National Trust Director Nadie Hardie expressed anguish and anger following the death of the large breeding male blue iguana which was run over along the Queen’s Highway on Thursday afternoon.
“It’s heartbreaking,” said Hardie as she spoke with the Cayman Compass via Zoom Friday.
She said she believes the 16-year-old animal, which is a protected species, was deliberately killed as it may have been mistaken for a green iguana.
“We know he was feeding at the side of the road because of the fact that he actually had grass still in his mouth when we found his body. It’s just devastating to us that somebody would have deliberately swerved, because we could see the tyre tracks, to hit this blue,” she said.
Hardie said the death has set the blue iguana conservation programme back years since there few breeding blue iguana males in the wild.
According to a social media post from Blue Iguana Conservation, the iguana had been released eight years after being bred and reared in captivity at the facility at the Queen Elizabeth II Botanic Park.
“This animal was released into one of our protected reserves in 2012, where he was thriving for eight years, to then be killed by a deliberate act. The loss of this large (7 kg) breeding male is utterly tragic and sets the programme back years,” the post stated.
Hardie said the animal, a product of the ongoing recovery programme, had been playing an important role in furthering the species in the wild.
“When things like this happen, it is just devastating. It takes a long time for these animals to get to this size and it’s important because it’s a breeder male. And so, for us to try to have wild breeding going on, clearly we need these males,” she said.
Hardie said drivers “should never be trying to kill wildlife any wildlife in this manner”.
She said to swerve to hit this iguana that was simply “enjoying his lunch at the side of the road is slightly mind blowing”.
“Greens are an invasive species and the National Trust wholeheartedly supports the cull, but it has to be done in a humane and ethical manner by people that are licensed to do it and who know the difference between a blue and a green, and chances are up in the east, any iguana you see may well be blue,” she said.

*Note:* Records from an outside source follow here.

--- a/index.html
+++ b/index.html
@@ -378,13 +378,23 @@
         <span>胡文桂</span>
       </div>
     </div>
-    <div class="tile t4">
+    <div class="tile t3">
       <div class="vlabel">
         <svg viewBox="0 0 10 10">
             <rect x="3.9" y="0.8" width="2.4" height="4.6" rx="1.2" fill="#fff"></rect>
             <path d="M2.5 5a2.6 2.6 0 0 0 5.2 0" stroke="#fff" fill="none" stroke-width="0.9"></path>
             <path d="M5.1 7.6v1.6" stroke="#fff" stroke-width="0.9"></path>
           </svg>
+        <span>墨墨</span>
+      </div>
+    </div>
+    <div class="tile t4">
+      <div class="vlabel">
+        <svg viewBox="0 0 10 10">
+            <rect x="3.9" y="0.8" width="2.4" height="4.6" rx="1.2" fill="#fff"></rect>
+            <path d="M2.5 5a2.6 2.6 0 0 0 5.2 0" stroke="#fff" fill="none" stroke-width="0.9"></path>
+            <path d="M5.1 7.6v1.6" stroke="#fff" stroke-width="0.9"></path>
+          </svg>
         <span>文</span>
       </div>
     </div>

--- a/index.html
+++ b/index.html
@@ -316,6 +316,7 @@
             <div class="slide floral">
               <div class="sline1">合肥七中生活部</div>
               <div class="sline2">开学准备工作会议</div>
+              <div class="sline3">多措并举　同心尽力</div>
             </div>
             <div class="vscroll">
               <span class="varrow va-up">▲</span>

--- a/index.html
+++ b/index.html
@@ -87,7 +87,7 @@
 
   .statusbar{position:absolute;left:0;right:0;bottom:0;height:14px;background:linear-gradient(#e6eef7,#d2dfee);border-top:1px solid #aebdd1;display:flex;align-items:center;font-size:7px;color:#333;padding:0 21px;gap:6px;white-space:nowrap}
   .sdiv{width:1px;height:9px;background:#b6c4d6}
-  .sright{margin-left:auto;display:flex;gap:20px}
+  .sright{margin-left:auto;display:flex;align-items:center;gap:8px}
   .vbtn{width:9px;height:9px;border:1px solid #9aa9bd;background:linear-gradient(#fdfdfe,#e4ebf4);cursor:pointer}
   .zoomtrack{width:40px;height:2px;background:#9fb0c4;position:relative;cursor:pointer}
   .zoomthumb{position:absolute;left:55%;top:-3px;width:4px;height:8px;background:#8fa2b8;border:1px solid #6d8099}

Hardie urged drivers to exercise caution, especially when transversing through Cayman’s protected areas.
“That’s why we would really, really implore the public to be very, very careful when driving, especially along that Queen’s Highway. Drive slowly, as they’re supposed to, but also to be careful and mindful not to hit any wildlife, and especially iguanas, in that area. We do have signs that do warn people that there could be blue iguanas crossing,” she said.

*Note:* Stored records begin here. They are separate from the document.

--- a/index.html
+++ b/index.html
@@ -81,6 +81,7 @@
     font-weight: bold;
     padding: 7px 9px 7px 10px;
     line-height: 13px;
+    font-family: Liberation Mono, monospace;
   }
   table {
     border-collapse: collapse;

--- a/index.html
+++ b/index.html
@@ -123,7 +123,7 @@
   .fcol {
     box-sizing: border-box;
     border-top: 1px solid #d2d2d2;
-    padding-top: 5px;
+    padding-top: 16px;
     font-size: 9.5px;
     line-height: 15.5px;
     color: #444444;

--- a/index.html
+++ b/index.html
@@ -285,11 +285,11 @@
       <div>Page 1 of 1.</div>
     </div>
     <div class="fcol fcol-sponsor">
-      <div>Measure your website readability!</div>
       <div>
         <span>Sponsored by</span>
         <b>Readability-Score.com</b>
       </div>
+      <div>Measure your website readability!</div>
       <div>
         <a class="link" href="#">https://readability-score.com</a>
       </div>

She added that the blue iguana is a schedule one protected species and it is a criminal offence to harm the animal.
Hardie said the iguanas are already facing threats from a growing feral dog and cat population and it does not need irresponsible drivers to add to their fight for survival.
“The whole point of the Blue Iguana Conservation programme is to breed them, headstart them, and then release them into the wild, so that they can actually have the quality of life, and they can hopefully start procreating themselves out there and the numbers swell. But if we can never protect these animals in the wild, we will always be on this treadmill, never getting very much further,” she said.
The rock iguanas on the Sister Islands, she said, are also facing similar challenges.
She said the Department of Environment is considering a headstart captive breeding programme on Cayman Brac to assist with furthering the species.
Despite of the loss of the iguana Thursday, Hardie said the blue iguana programme has registered a win, as roughly 30 hatchlings had been born over the last 10 days.